## [Exercise aim]
Copy the data that appears below exactly. Drop the pictures.
##########
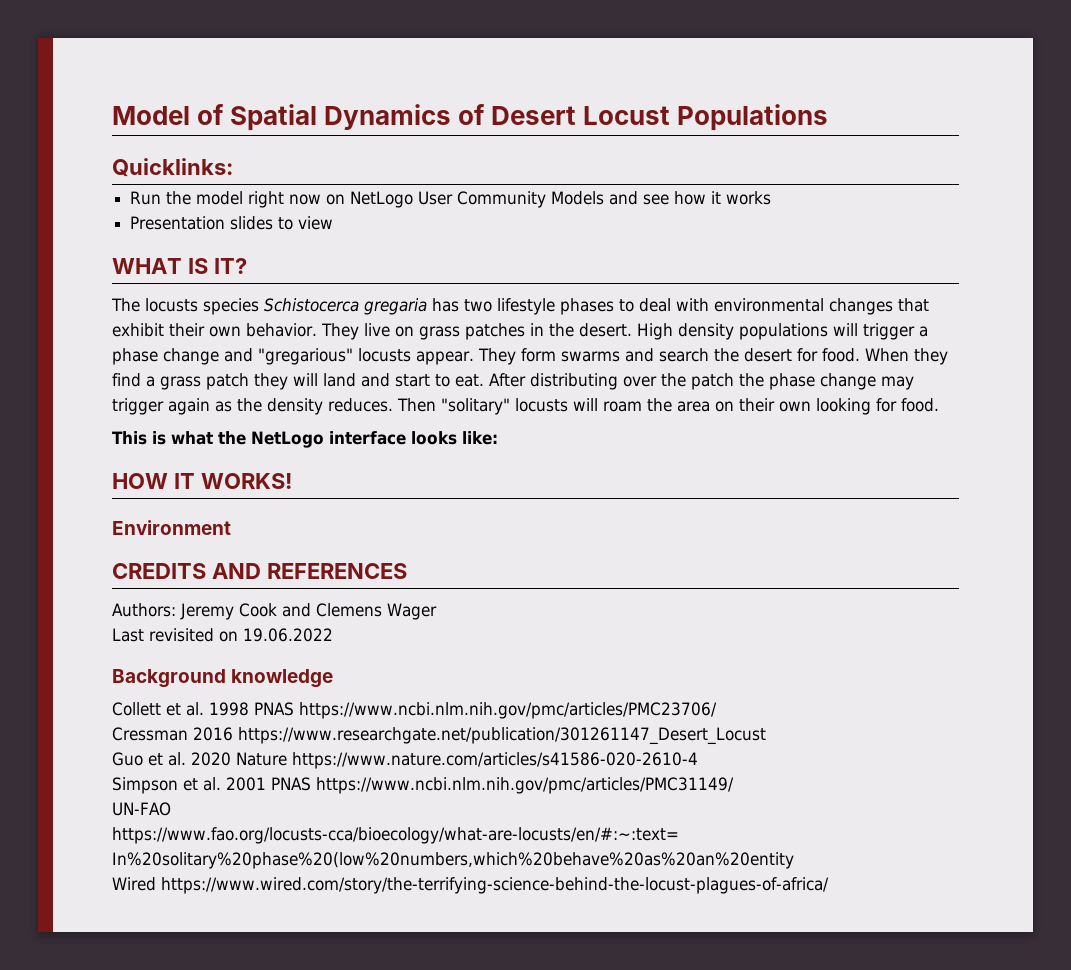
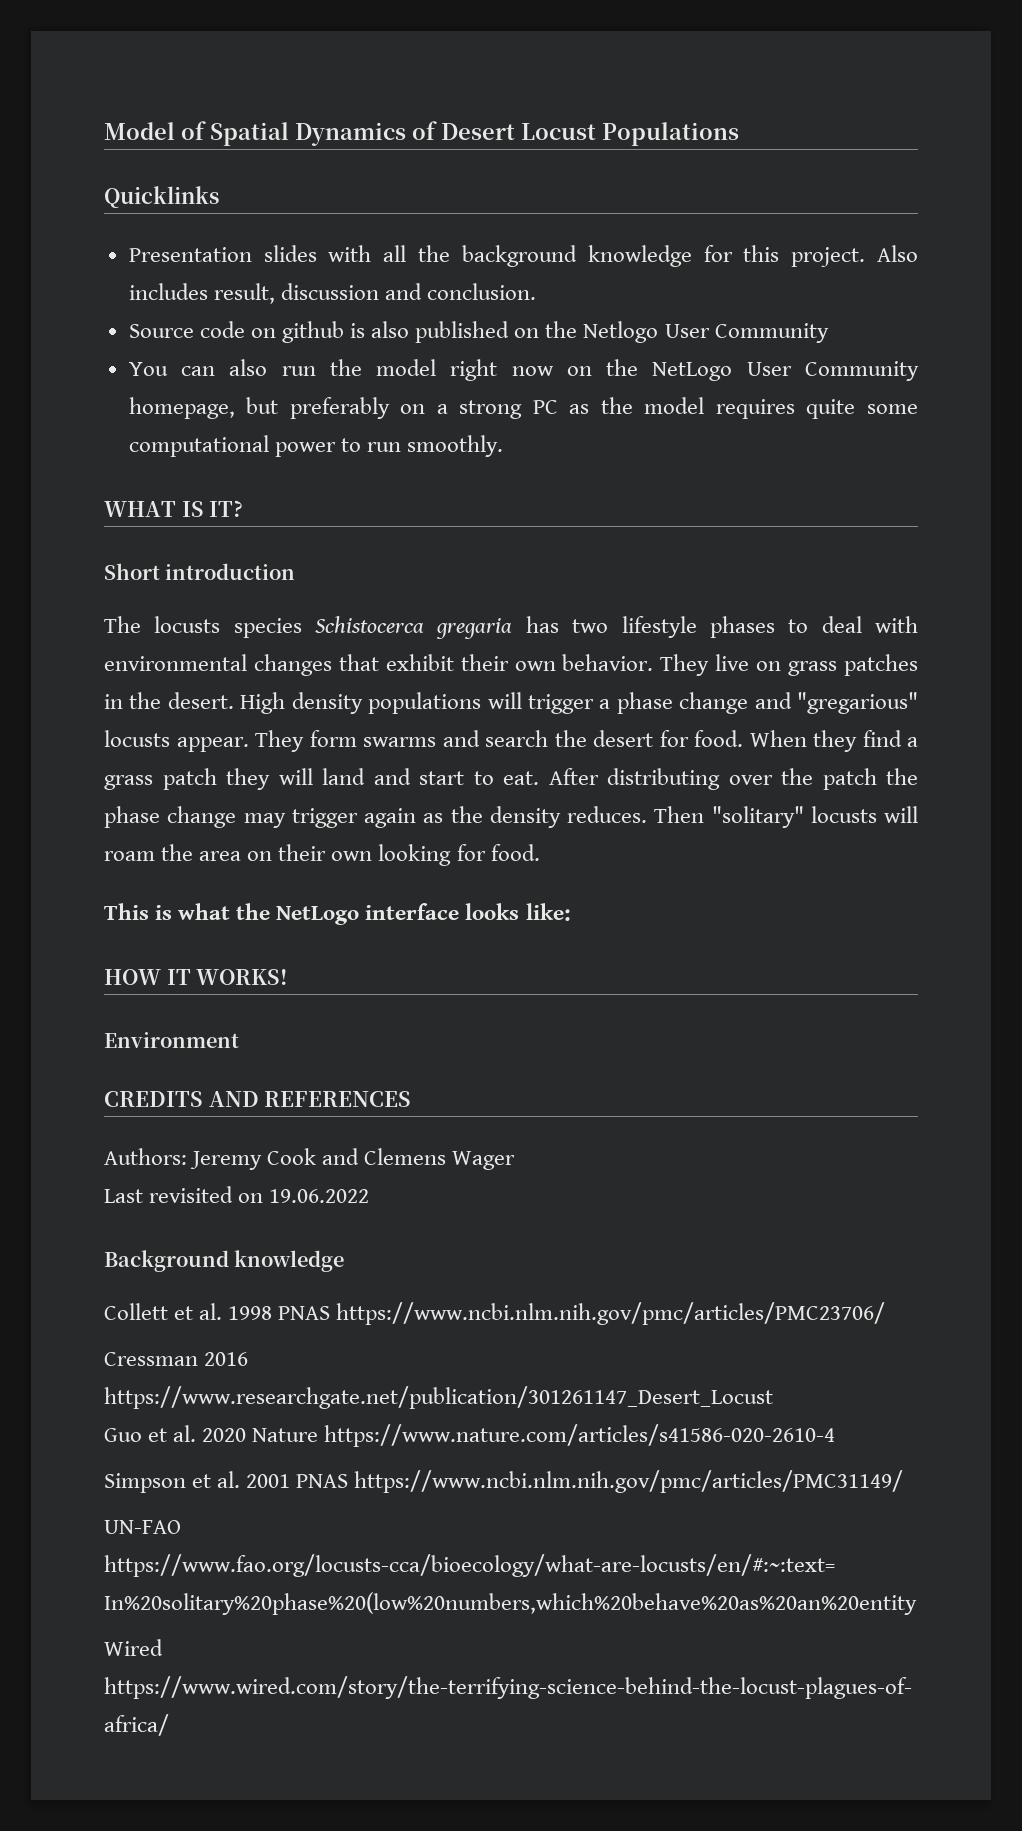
- Quicklinks:
- Run the model right now on NetLogo User Community Models and see how it works
- Presentation slides to view
+ Quicklinks
+ Presentation slides with all the background knowledge for this project. Also includes result, discussion and conclusion.
+ Source code on github is also published on the Netlogo User Community
+ You can also run the model right now on the NetLogo User Community homepage, but preferably on a strong PC as the model requires quite some computational power to run smoothly.
+ Short introduction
##########
## [Solution to this exercise]
- Quicklinks:
- Run the model right now on NetLogo User Community Models and see how it works
- Presentation slides to view
+ Quicklinks
+ Presentation slides with all the background knowledge for this project. Also includes result, discussion and conclusion.
+ Source code on github is also published on the Netlogo User Community
+ You can also run the model right now on the NetLogo User Community homepage, but preferably on a strong PC as the model requires quite some computational power to run smoothly.
+ Short introduction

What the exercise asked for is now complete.